--- PROMPT ---
The result should be every line that contains the word "based", taken from the material.
--- START ---
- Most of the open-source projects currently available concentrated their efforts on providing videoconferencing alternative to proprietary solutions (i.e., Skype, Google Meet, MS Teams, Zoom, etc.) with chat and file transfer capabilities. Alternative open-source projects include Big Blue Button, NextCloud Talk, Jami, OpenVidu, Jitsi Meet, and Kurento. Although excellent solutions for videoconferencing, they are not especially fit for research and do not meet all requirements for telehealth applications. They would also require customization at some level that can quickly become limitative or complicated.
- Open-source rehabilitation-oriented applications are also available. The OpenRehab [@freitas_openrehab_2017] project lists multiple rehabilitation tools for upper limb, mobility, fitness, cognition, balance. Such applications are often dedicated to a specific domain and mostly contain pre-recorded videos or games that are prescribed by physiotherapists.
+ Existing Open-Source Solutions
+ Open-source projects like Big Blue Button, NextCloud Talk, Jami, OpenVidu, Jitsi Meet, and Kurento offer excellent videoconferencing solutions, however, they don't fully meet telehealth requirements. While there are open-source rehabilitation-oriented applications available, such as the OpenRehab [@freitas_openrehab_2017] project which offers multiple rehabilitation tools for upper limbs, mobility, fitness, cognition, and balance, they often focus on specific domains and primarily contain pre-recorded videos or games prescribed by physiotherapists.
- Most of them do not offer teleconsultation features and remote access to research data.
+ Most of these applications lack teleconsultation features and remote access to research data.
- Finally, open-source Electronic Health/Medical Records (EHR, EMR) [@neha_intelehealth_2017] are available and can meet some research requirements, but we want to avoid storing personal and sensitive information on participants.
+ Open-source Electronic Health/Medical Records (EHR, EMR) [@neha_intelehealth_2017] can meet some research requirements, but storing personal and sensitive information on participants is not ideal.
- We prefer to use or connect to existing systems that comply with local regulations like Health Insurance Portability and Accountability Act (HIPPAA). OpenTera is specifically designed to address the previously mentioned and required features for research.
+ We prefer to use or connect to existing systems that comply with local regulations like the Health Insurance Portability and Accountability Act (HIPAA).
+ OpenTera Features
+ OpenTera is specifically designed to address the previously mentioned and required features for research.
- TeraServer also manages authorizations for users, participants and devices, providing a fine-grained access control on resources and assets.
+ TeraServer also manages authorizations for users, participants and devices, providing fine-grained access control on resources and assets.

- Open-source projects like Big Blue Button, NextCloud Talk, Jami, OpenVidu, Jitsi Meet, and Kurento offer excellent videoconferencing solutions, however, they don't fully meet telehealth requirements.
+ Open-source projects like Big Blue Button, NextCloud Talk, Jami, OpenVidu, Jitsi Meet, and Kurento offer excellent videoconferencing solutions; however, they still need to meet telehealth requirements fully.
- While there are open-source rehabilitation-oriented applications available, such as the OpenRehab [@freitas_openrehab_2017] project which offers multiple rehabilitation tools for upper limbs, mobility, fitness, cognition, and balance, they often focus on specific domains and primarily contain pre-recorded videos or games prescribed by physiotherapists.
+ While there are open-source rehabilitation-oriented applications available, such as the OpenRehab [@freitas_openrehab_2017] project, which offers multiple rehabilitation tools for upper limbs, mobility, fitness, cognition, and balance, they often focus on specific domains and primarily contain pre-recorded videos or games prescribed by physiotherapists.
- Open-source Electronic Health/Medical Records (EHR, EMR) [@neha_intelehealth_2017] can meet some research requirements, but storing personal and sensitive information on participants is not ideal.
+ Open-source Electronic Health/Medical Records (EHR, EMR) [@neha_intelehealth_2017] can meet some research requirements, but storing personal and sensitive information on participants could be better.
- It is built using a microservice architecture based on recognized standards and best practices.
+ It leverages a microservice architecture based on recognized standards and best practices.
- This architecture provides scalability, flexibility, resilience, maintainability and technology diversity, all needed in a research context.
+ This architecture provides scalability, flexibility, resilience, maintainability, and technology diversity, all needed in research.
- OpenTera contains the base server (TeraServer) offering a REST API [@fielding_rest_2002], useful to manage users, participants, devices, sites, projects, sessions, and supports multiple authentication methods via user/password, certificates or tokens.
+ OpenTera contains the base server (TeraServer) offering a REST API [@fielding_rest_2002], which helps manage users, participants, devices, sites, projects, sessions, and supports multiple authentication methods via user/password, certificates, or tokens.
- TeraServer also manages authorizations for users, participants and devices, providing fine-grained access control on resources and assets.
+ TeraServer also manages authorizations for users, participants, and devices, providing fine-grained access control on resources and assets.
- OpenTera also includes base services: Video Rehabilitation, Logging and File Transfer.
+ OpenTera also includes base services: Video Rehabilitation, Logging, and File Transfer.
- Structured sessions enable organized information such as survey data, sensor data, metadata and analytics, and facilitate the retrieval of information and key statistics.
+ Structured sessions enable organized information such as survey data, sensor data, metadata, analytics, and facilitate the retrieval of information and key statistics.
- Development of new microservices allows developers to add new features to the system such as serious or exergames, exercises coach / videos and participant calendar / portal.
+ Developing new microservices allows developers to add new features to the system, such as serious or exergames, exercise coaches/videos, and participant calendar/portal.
--- END ---
--- OUTPUT OF THE EXERCISE ---
- It is built using a microservice architecture based on recognized standards and best practices.
+ It leverages a microservice architecture based on recognized standards and best practices.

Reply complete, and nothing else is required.